● Records for this task:
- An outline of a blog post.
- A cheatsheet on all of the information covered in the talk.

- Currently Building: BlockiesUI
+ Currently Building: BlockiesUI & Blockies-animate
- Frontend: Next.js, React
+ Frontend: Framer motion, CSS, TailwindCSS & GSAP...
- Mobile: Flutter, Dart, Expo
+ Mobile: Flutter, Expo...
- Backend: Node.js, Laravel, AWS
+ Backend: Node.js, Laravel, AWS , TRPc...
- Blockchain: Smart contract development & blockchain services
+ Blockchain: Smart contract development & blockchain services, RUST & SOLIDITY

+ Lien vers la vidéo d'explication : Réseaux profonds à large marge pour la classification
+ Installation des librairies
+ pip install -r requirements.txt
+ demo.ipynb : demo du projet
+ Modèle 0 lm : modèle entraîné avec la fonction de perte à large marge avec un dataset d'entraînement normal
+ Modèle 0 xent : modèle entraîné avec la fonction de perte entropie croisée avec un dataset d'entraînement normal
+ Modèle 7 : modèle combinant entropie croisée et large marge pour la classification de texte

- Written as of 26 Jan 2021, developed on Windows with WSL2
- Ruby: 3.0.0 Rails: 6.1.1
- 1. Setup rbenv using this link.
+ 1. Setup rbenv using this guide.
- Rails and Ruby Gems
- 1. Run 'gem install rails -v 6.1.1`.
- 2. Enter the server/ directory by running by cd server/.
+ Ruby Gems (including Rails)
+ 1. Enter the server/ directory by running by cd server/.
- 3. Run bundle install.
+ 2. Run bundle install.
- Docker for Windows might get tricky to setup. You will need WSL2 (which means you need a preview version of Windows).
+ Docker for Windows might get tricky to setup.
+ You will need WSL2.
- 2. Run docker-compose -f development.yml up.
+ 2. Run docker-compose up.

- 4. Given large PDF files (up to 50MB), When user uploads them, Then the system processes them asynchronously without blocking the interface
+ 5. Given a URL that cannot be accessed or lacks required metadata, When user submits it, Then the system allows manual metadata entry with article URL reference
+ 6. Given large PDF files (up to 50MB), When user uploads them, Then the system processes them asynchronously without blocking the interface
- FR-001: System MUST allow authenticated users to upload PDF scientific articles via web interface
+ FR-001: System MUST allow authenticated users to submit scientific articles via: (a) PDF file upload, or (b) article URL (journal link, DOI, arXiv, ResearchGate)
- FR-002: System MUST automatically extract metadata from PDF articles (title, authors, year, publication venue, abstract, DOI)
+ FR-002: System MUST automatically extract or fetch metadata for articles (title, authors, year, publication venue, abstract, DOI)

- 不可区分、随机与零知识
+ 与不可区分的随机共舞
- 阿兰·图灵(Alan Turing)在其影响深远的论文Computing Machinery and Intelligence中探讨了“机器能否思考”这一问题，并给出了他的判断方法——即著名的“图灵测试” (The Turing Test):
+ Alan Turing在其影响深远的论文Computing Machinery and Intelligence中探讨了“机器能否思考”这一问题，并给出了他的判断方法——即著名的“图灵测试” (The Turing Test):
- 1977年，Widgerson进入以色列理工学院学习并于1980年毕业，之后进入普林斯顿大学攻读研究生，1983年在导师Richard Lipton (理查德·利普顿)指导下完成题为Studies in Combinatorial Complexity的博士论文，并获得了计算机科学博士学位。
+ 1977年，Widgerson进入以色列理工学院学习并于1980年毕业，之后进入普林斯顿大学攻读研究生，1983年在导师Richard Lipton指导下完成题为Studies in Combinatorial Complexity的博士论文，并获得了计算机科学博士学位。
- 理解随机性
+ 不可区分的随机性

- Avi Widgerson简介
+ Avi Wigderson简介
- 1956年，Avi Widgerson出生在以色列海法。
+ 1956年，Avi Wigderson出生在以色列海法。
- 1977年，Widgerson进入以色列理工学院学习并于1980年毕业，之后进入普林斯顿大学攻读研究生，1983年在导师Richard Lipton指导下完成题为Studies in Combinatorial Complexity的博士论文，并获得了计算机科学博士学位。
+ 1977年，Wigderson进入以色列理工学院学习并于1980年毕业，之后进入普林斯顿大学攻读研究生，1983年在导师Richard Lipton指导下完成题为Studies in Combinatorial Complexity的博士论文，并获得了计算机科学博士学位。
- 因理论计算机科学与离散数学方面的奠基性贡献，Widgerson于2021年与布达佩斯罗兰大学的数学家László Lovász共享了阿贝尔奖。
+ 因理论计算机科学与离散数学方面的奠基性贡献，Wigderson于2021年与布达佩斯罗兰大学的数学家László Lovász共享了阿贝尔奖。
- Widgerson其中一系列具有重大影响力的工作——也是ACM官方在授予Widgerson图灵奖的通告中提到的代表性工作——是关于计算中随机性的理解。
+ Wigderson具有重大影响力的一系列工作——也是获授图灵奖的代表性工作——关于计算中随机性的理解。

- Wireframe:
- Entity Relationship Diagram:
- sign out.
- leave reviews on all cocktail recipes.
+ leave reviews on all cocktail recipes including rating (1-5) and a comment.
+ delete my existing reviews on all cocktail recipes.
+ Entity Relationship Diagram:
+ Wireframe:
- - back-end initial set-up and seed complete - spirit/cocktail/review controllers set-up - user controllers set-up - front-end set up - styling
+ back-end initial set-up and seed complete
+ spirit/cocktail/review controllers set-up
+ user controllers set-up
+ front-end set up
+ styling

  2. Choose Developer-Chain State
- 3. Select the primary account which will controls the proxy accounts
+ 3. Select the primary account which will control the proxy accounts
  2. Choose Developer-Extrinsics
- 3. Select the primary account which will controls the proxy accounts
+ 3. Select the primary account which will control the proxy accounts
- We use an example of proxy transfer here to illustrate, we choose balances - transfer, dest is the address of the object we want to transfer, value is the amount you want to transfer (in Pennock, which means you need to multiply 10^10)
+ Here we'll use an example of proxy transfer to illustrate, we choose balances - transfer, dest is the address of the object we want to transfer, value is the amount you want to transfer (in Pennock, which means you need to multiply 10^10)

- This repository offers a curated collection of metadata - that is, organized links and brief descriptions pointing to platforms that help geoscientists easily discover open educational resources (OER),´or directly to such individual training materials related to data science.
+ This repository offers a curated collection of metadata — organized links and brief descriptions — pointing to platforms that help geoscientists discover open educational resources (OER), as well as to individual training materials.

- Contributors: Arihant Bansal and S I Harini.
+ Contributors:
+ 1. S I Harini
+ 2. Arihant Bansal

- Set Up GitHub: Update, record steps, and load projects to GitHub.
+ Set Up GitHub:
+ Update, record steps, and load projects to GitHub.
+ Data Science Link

● The task: Would you retype exactly the lines above, from the line with "Mobile: Flutter, Expo..." to the line with "RUST & SOLIDITY", with both end lines kept and nothing more?

● Answer to this problem:
+ Mobile: Flutter, Expo...
- Backend: Node.js, Laravel, AWS
+ Backend: Node.js, Laravel, AWS , TRPc...
- Blockchain: Smart contract development & blockchain services
+ Blockchain: Smart contract development & blockchain services, RUST & SOLIDITY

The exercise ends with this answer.